Também retoma a narrativa de três histórias em simultâneo, três situações que se amparam mutuamente entre si, por vezes desequilibrando-se mas retomando um curso "normal" mais adiante no filme. A novidade resulta da saída de uma cidade (o México) ou mesmo de um país (os Estados Unidos) para viver um drama de ligações mundiais, com um pé em Marrocos, outro na fronteira entre os Estados Unidos e o México e um terceiro em Tóquio.

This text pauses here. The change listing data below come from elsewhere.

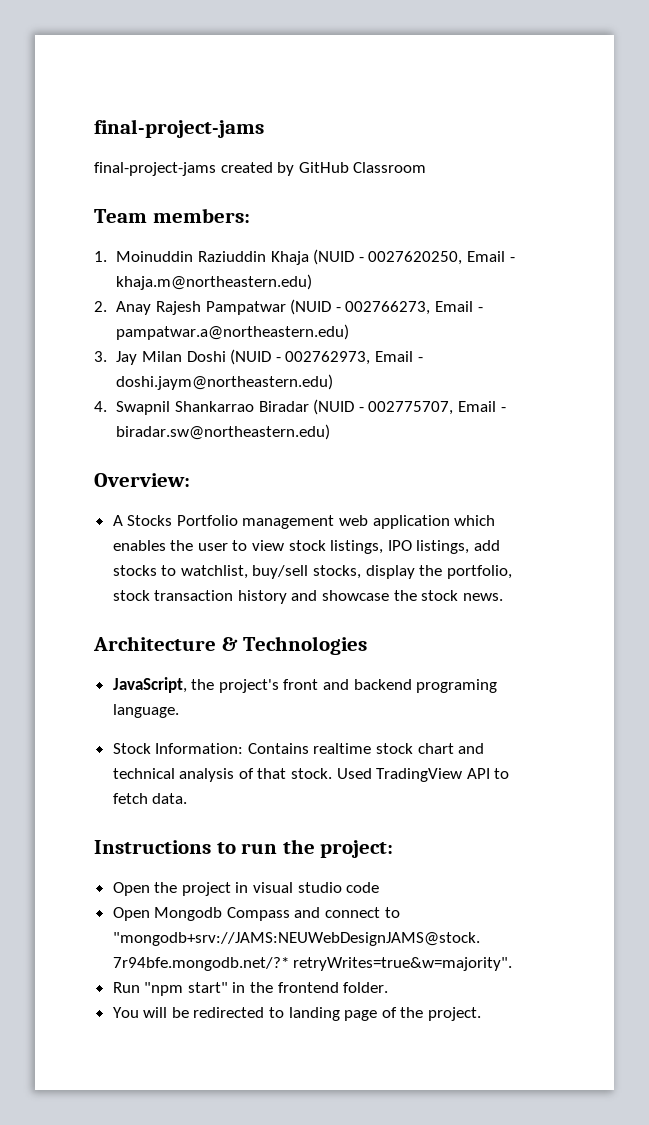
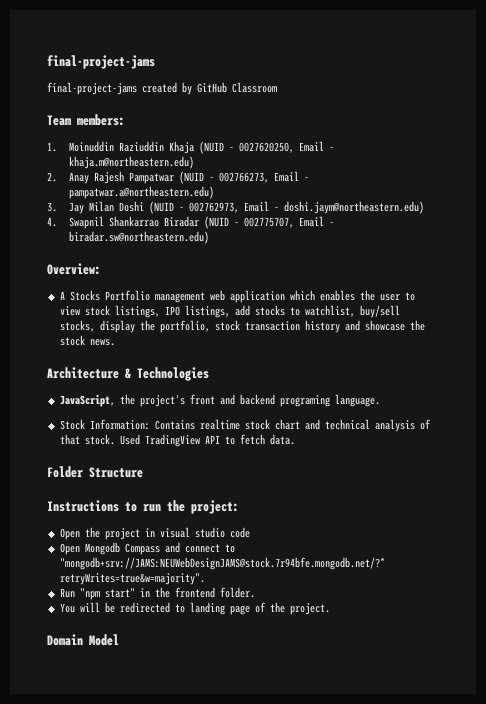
(188, 798) none -> [47,466,143,478] // Folder Structure
(482, 1014) none -> [47,634,119,646] // Domain Model

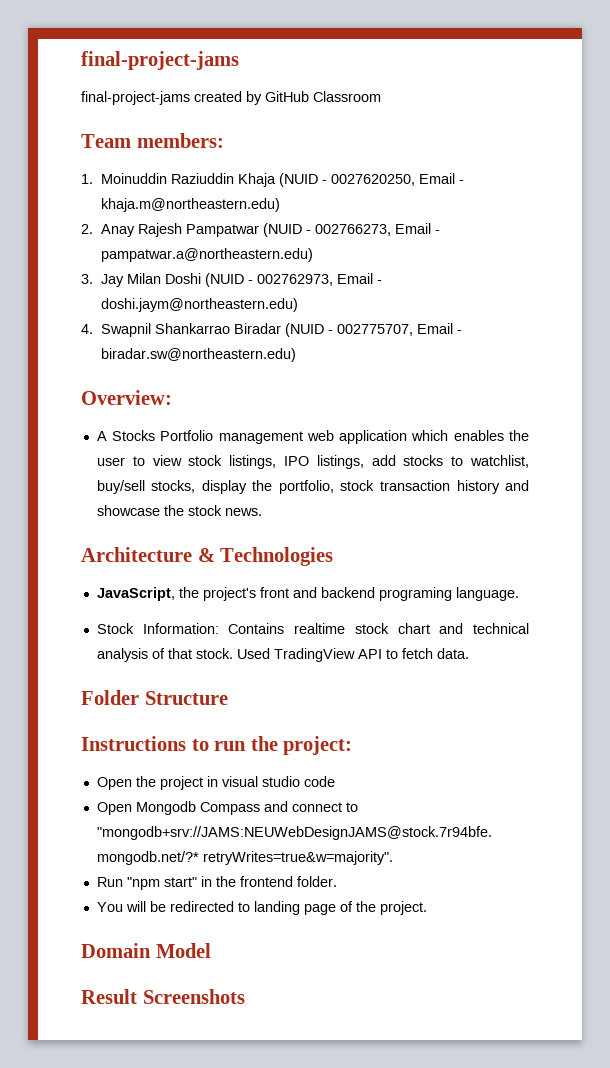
(119, 640) none -> [81,989,245,1004] // Result Screenshots

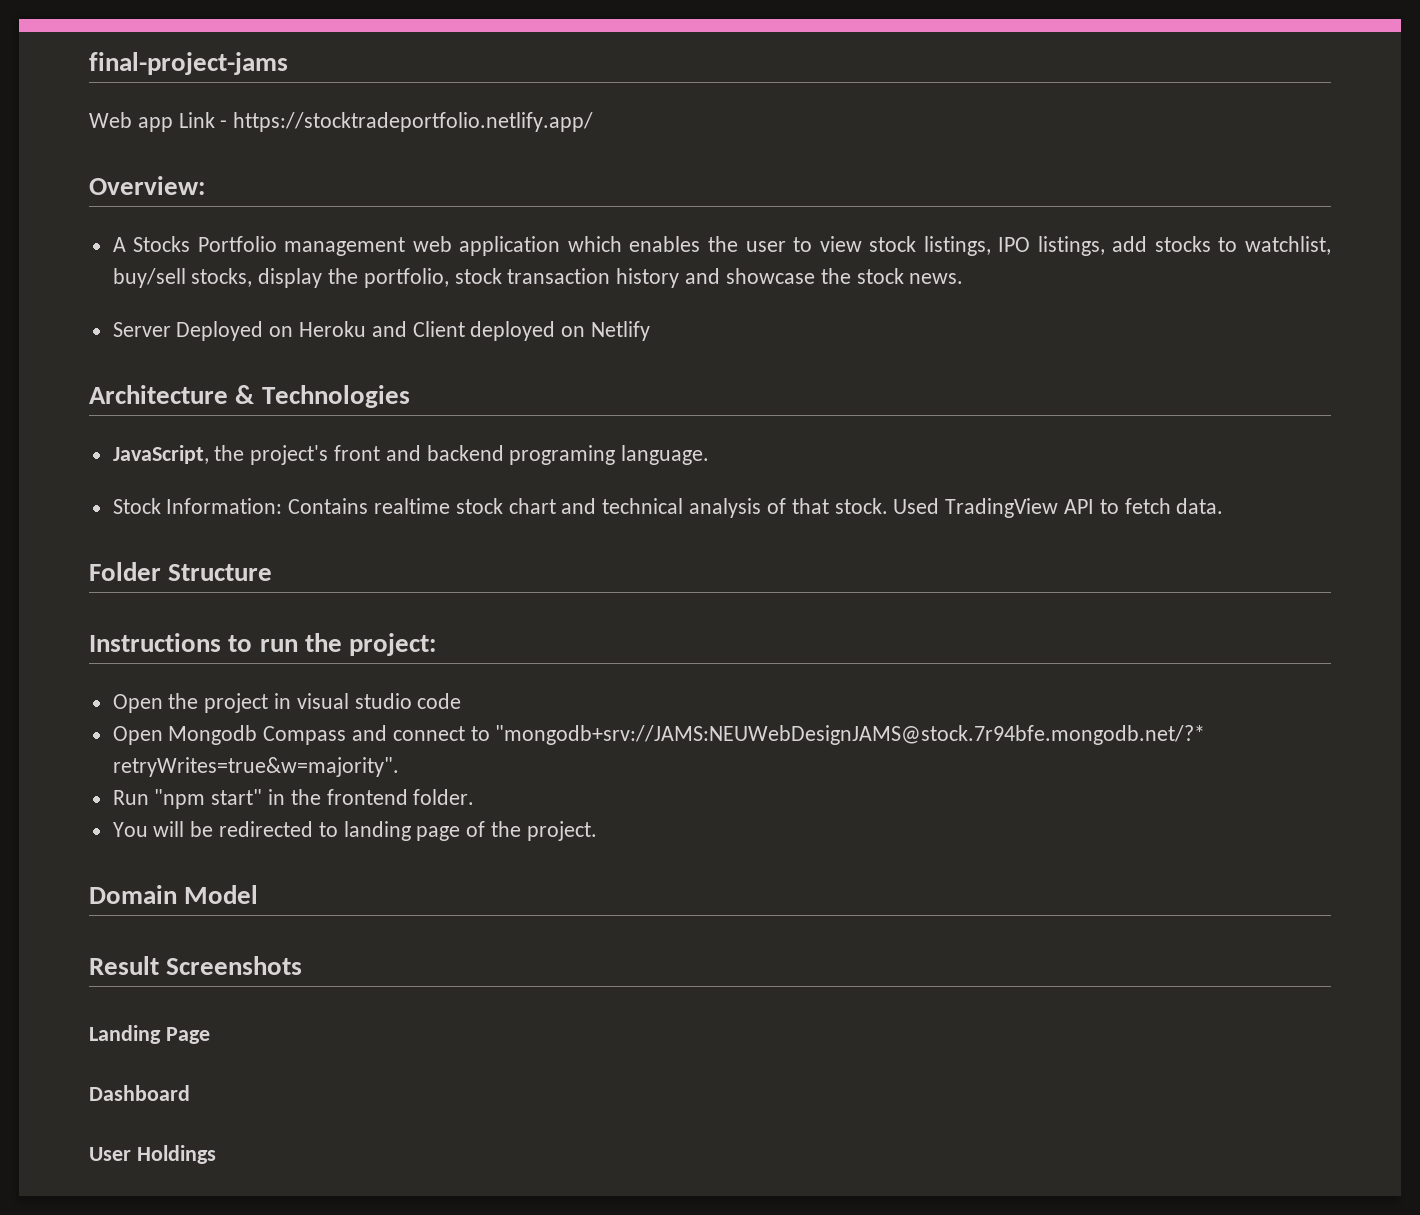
[81,91,381,105] [81,133,224,148] [81,173,465,187] [101,198,281,212] [81,223,441,237] [101,248,314,262] [81,273,383,287] [101,298,299,312] [81,323,463,337] [101,348,297,362] final-project-jams created by GitHub Classroom // Team members: // 1. Moinuddin Raziuddin Khaja (NUID - 0027620250, Email - khaja.m@northeastern.edu) // 2. Anay Rajesh Pampatwar (NUID - 002766273, Email - pampatwar.a@northeastern.edu) // 3. Jay Milan Doshi (NUID - 002762973, Email - doshi.jaym@northeastern.edu) // 4. Swapnil Shankarrao Biradar (NUID - 002775707, Email - biradar.sw@northeastern.edu) -> [89,112,594,132] Web app Link - https://stocktradeportfolio.netlify.app/
(262, 512) none -> [112,321,651,341] // Server Deployed on Heroku and Client deployed on Netlify
(245, 996) none -> [89,1025,210,1044] [89,1085,190,1101] [89,1145,216,1164] // Landing Page // Dashboard // User Holdings

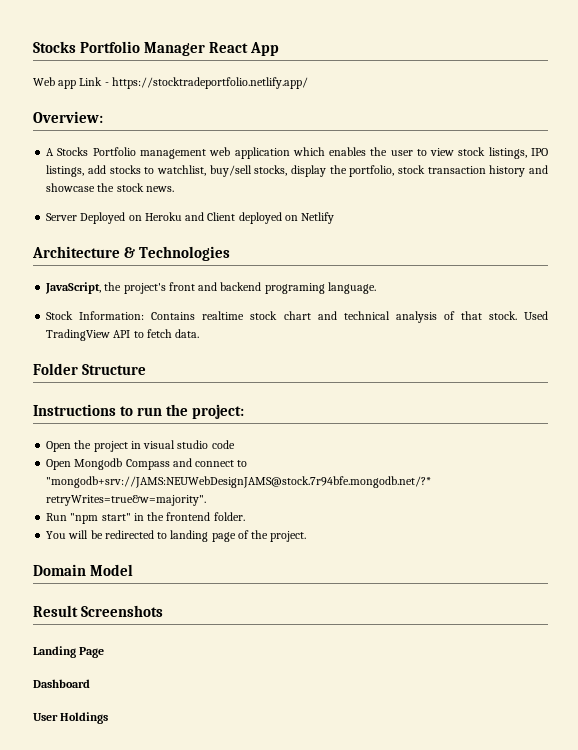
[89,52,288,75] final-project-jams -> [33,41,280,56] Stocks Portfolio Manager React App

O que realmente dói neste BABEL, sofrido por Richard e Susan algures no deserto, pelos seus filhos e empregada Amelia a milhares de quilómetros de distância e por Yasujiro do outro lado do globo, é a confessa inutilidade de todos conseguirem comunicar entre si, se necessário, tornarem-se notícia nas cadeias de televisão mundial quase em tempo real, chegarem ao departamento de Estado norte-americano, mas isso em nada contribuir para interromper a trágica cadeia de acontecimentos que envolve todos.

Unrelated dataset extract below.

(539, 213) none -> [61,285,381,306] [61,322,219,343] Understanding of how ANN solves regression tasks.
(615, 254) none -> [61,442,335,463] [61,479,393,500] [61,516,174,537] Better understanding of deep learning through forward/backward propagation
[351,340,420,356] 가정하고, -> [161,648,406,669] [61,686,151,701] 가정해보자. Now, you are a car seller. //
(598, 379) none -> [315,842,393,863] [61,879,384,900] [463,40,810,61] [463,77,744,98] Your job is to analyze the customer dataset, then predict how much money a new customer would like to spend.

Como Brad Pitt referiu em Toronto, trata-se de um filme sobre a paranóia, os juízos precipitados, os erros que a cada passo cometemos, por agirmos em função de uma ideia feita, de um preconceito, de uma suspeita. Isso que nos pode causar grandes problemas nas relações pessoais, desencadeia muitas vezes as tragédias entre grupos, comunidades, povos e nações, tendo-se tornado numa das sombras negras deste novo século e milénio.

Excelentes interpretações de Brad Pitt no papel do americano Richard e de Cate Blanchett no de sua mulher Susan, muito bem os muito jovens actores  Elle Fanning (irmã de Dakota) no papel da filha do casal Debbie e de Nathan Gamble no do filho Mike, magnífica a empregada Amelia a cargo de Adriana Barraza e Santiago, entregue a Gael García Bernal, de eleição a interpretação de Rinko Kikuchi, no papel da adolescente japonesa surda-muda Chieko.

Para BABEL, de Alejandro González Iñárritu, com Brad Pitt, Cate Blanchet, Elle Fanning, Gael Garcia Bernal e Rinko Kikuchi, 5 écrans, filme decididamente a não perder.